Archive for November, 2008

Wall-E

November 2, 2008

I saw Wall-E on 7/20/2008. It’s by Pixar, so it had to be good, and the reviews were mostly off the chart (93 on metacritic.com). Beware of high expectations…

The film is about a waste disposal robot operating on Earth long after all of the humans and other robots are gone. He keeps doing his job, and also collects a few things that catch his eye. These early scenes are essentially wordless, which is impressive but didn’t blow me away quite as much as it did for the professional critics.

On the positive side, some of the critics were less impressed with the later scenes that include what pass for humans in this version of the future. Perhaps because of my lower expectations, I was pleasantly surprised by these parts of the film.

It’s hard to tell with Pixar films after one viewing. Some, like Finding Nemo, have definitely grown to become favorites. Perhaps Wall-E will do the same, but for now I’ll give it a still excellent out of .

The New Year Parade

November 2, 2008

The New Year Parade is an unusual combination of a narrative film about divorce set within documentary footage of string bands competing in the annual Mummer’s Parade in Philadelphia.

I’ll give it 2.5 stars out of . It’s been over three months since I saw it as I write this, and my memory is pretty vague. That generally means it wasn’t a great film.
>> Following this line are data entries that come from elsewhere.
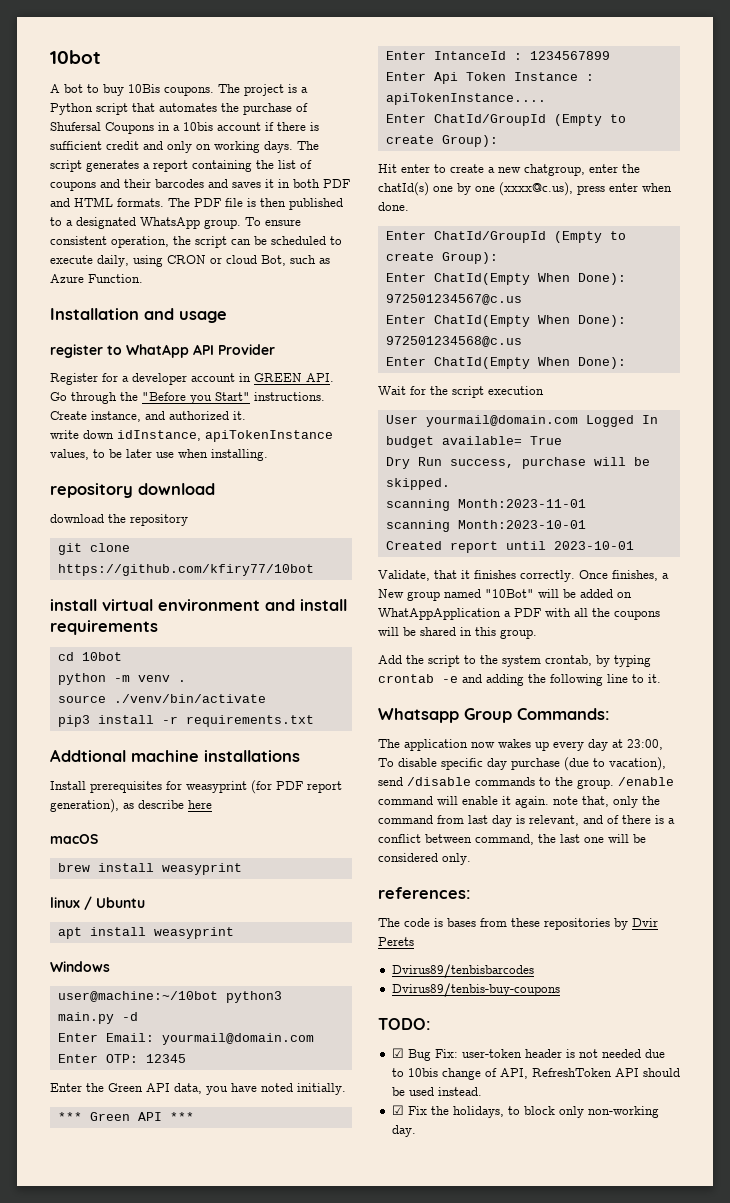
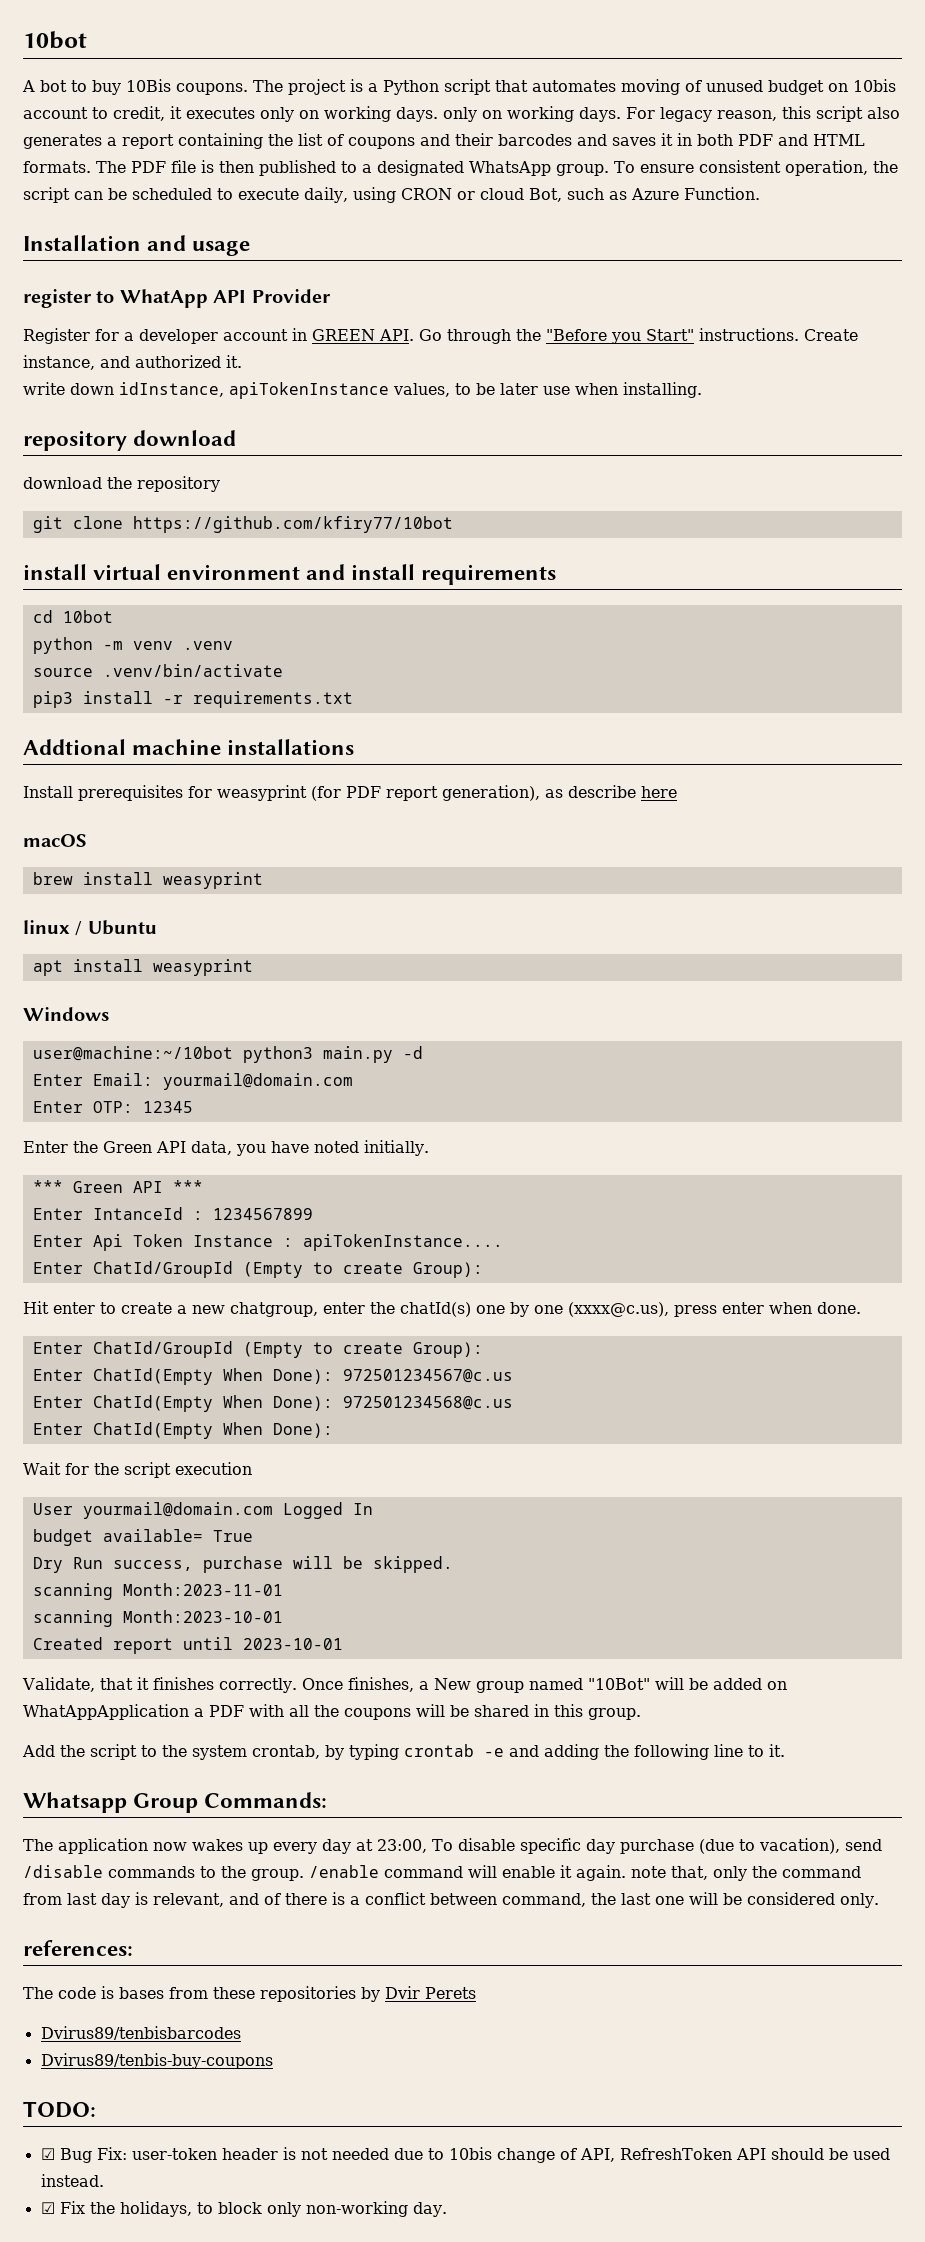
- The project is a Python script that automates the purchase of Shufersal Coupons in a 10bis account if there is sufficient credit and only on working days. The script generates a report containing the list of coupons and their barcodes and saves it in both PDF and HTML formats.
+ The project is a Python script that automates moving of unused budget on 10bis account to credit, it executes only on working days. only on working days. For legacy reason, this script also generates a report containing the list of coupons and their barcodes and saves it in both PDF and HTML formats.
- python -m venv .
+ python -m venv .venv
- source ./venv/bin/activate
+ source .venv/bin/activate

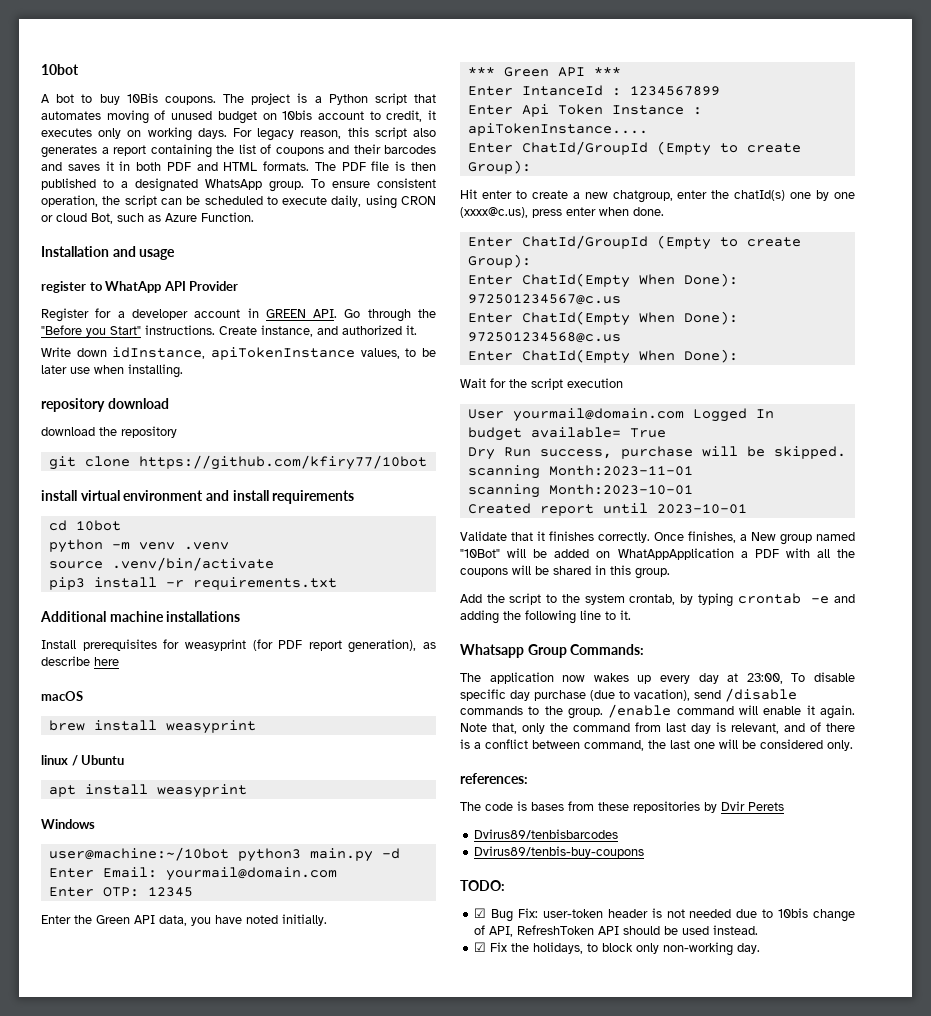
- The project is a Python script that automates moving of unused budget on 10bis account to credit, it executes only on working days. only on working days.
+ The project is a Python script that automates moving of unused budget on 10bis account to credit, it executes only on working days.
- write down idInstance, apiTokenInstance values, to be later use when installing.
+ Write down idInstance, apiTokenInstance values, to be later use when installing.
- Addtional machine installations
+ Additional machine installations
- Validate, that it finishes correctly.
+ Validate that it finishes correctly.
- /enable command will enable it again. note that, only the command from last day is relevant, and of there is a conflict between command, the last one will be considered only.
+ /enable command will enable it again. Note that, only the command from last day is relevant, and of there is a conflict between command, the last one will be considered only.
I saw this at the Camera Cinema Club in Campbell on 7/20/2008. The writer/director/producer/cinematographer/editor Tom Quinn was at the screening from Philadelphia to answer questions (there may be minor spoilers below):

  • The mummers is a Catholic Irish tradition
  • The first parade was in 1901, and was shot by Edison in 1902
  • Some bands spend $70-100,000 even though the prizes are much smaller
  • Quinn started by interviewing his friends about their parents’ divorces (his parents are together)–the friends are starting their own families, so it’s on their minds–the stories had a lot of similarities
  • Quinn wanted to make the film of just the small moments in the divorce process
  • He’s actually from the suburbs and not South Philadelphia, but had to film in South Philadelphia since it’s a character
  • Almost all the leads were non-professionals (sister, brother, and mother), and the father was played by an relatively novice actor
  • Quinn had very little money ($8K to shoot), so he tried to make that weakness a strength: he used non-professional actors as well as real string band members and footage
  • Usually it was only Quinn and one other crew member (light/sound/second camera) plus the actors
  • The dialog was about 50% scripted and 50% improvised–there were long takes with some scripted lines and some not, so even though they often used the scripted lines, the context felt more real
  • There were two months of rehearsals
  • The girl who played Cat (the sister) was a high school girl who Quinn met though her art teacher
  • Quinn had to recast the brother after they started, to a long-term friend
  • They shot about 160 hours of footage: about 80 hours of the Mummers and 80 of the narrative scenes
  • The film was shot over 3 years–no one could cut their hair
  • And it was shot out of order
  • There was going to be a story line of Cat and her mother watching the old home movies–it got cut for time
  • Quinn is still working on distribution–he plans to start around New Years in Philadelphia and expand (self distributed)–he hopes to get a distributor for the DVD and downloads
  • A lot of the band members are cops, so for random concerts they just block off the street
  • “The great thing about not having money is that you have to have relationships with people”
  • Quinn tried to make his first feature in second grade–and he tried every year until he was 28, when he finally made one

Encounters at the End of the World

November 2, 2008

Encounters at the End of the World is a documentary about Antarctica. No, that’s not quite accurate. It’s really a documentary about director/narrator Werner Herzog, his visit to McMurdo Station in Antarctica, and the people he meets there.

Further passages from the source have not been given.